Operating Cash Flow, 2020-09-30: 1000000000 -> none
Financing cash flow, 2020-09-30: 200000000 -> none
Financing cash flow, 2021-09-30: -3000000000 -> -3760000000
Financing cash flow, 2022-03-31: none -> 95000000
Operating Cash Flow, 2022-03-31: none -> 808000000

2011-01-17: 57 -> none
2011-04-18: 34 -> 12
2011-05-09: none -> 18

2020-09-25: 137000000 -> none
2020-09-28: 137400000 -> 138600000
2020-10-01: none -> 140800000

---

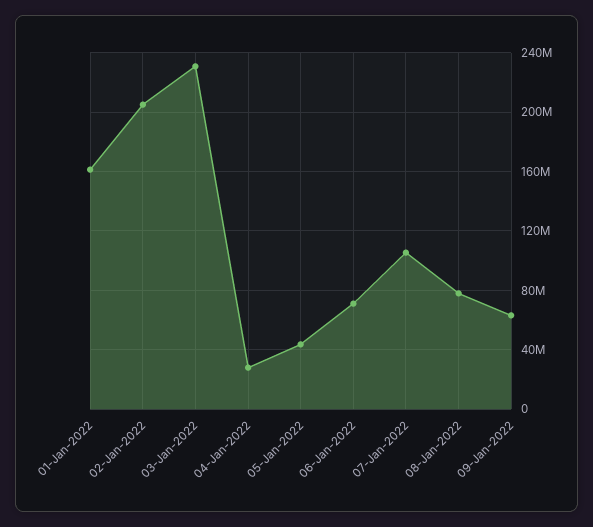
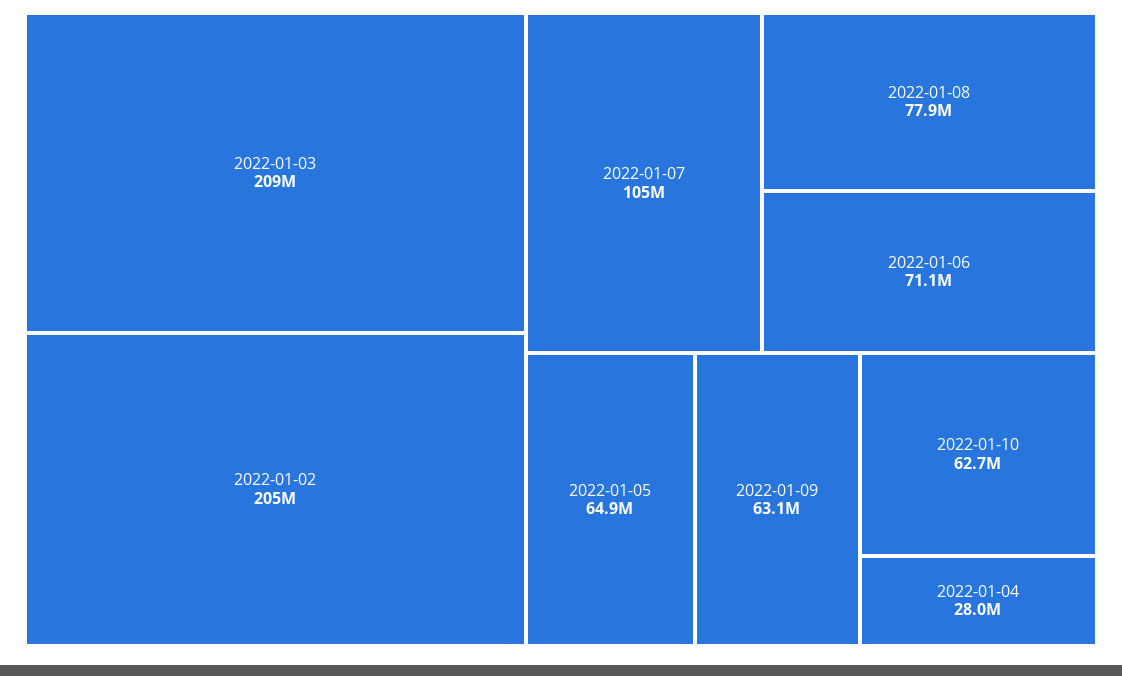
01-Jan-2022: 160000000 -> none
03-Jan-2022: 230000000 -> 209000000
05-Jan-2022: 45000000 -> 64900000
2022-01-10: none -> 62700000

...

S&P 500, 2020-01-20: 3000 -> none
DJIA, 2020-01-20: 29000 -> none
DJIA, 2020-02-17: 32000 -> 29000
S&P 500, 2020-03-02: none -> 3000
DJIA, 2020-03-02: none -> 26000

WORK TASK: Reproduce exactly the lines of the records above from the one with "Operating Cash Flow, 2020-09-30: 1000000000" to the one with "2011-01-17: 57 -> none", both included, and leave out everything else.

EXERCISE RESULT:
Operating Cash Flow, 2020-09-30: 1000000000 -> none
Financing cash flow, 2020-09-30: 200000000 -> none
Financing cash flow, 2021-09-30: -3000000000 -> -3760000000
Financing cash flow, 2022-03-31: none -> 95000000
Operating Cash Flow, 2022-03-31: none -> 808000000

2011-01-17: 57 -> none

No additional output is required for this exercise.